Post by: Benoist on March 06, 2011, 12:44:08 AM
Quote from: Cranewings;444145Sure, it is heroic, but it also doubles the difficulty of the game. It takes away their sandbox freedom pretty much forever and turns it into enemies of the state. Evil always wins because good is dumb.
Some people would love this sort of stuff and take opportunities from it, killing the evil magistrate, then escaping from the ensuing chaos, finding refuge in the city's underworld, plotting revenge against the whole corrupt system. Imagine V for Vandetta, but in a city like Ptolus. That could be epic!

:)
Title: We Can Be Heroes - If Just for ONE DAY...
Post by: Benoist on March 06, 2011, 12:47:27 AM
Quote from: Cranewings;444144I've played in plenty of games where the GMs said they do what you do, but if they fill the world full of assholes, there isn't anyway to be a good guy and come out decently, maybe even alive. Evil always wins because good is dumb and all that.
That would be a failure of GMing, a failure at understanding the basic needs and wants of the PCs, a basic failing at keeping the game entertaining. I mean, in the end, the answer to that is for the guy to become a better GM.
Title: We Can Be Heroes - If Just for ONE DAY...
Post by: Koltar on March 06, 2011, 12:48:21 AM
Yes, but not every NPC encountered needs to be an adversary, asshole, or a jerk. There is the 33% of the universe's NPCs that haven't met the player characters yet or made a decision about them.

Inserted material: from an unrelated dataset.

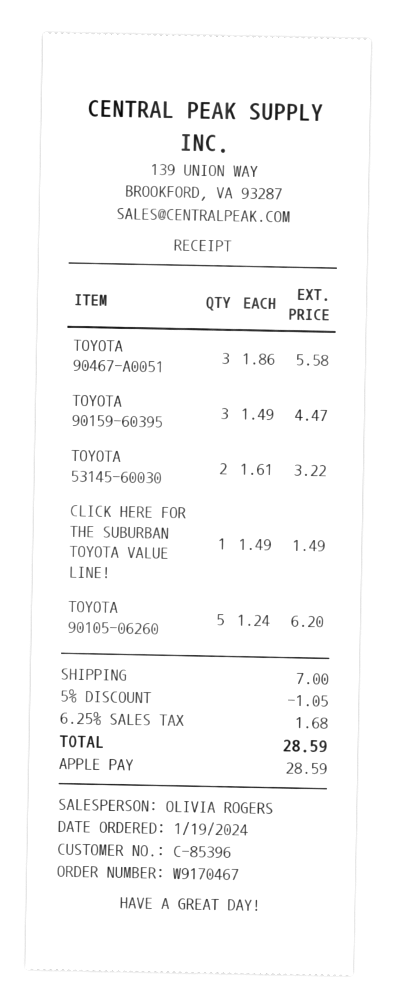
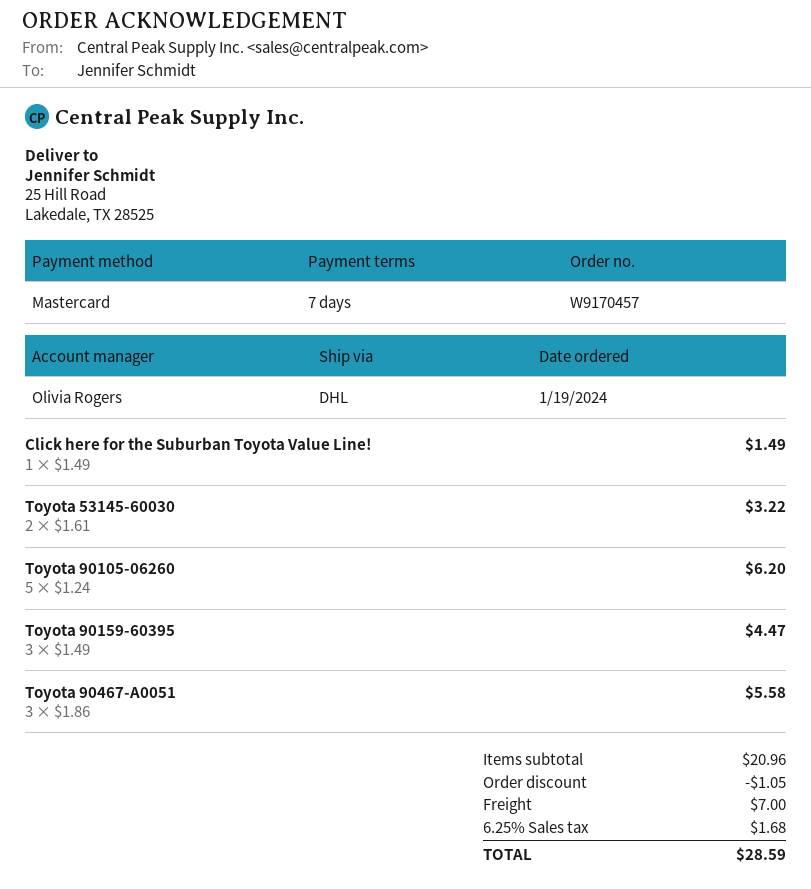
order number: W9170467 -> W9170457
payment method: Apple Pay -> Mastercard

 Also, I like to show in my games that just as doing stupid or idiotic actions has consequences so does doing heroic or smart actions.

Sometimes I think GMs forget to account for the good ripple effects of a player character's actions.
(Not every GM, but many or some are like that)


- Ed C.
Title: We Can Be Heroes - If Just for ONE DAY...
Post by: Cole on March 06, 2011, 12:49:21 AM
Quote from: Cranewings;444145Sure, it is heroic, but it also doubles the difficulty of the game. It takes away their sandbox freedom pretty much forever and turns it into enemies of the state. Evil always wins because good is dumb.

I don't follow you here. They're enemies of Faction A; presumably that will make them more appealing to Faction B or C. If they are in hot water with Faction A, I don't see how that "takes away their sandbox freedom pretty much forever." They might have to act covertly, go incognito, etc. in areas where Faction A is in power, yeah, but its part of a choice they made, and that could be an exciting game setup. (I remember a long time ago the PCs in one of my games became outlaws and all assumed masked "mystery men" identities, for example.)

Arguably this makes the game more difficult, yes, but being heroic is more difficult than being selfish or cowardly.

I don't understand the "Evil always wins because good is dumb" idea. Evil is very often dumb.
Title: We Can Be Heroes - If Just for ONE DAY...
Post by: Cranewings on March 06, 2011, 12:52:38 AM
Quote from: Koltar;444151Yes, but not every NPC encountered needs to be an adversary, asshole, or a jerk. There is the 33% of the universe's NPCs that haven't met the player characters yet or made a decision about them.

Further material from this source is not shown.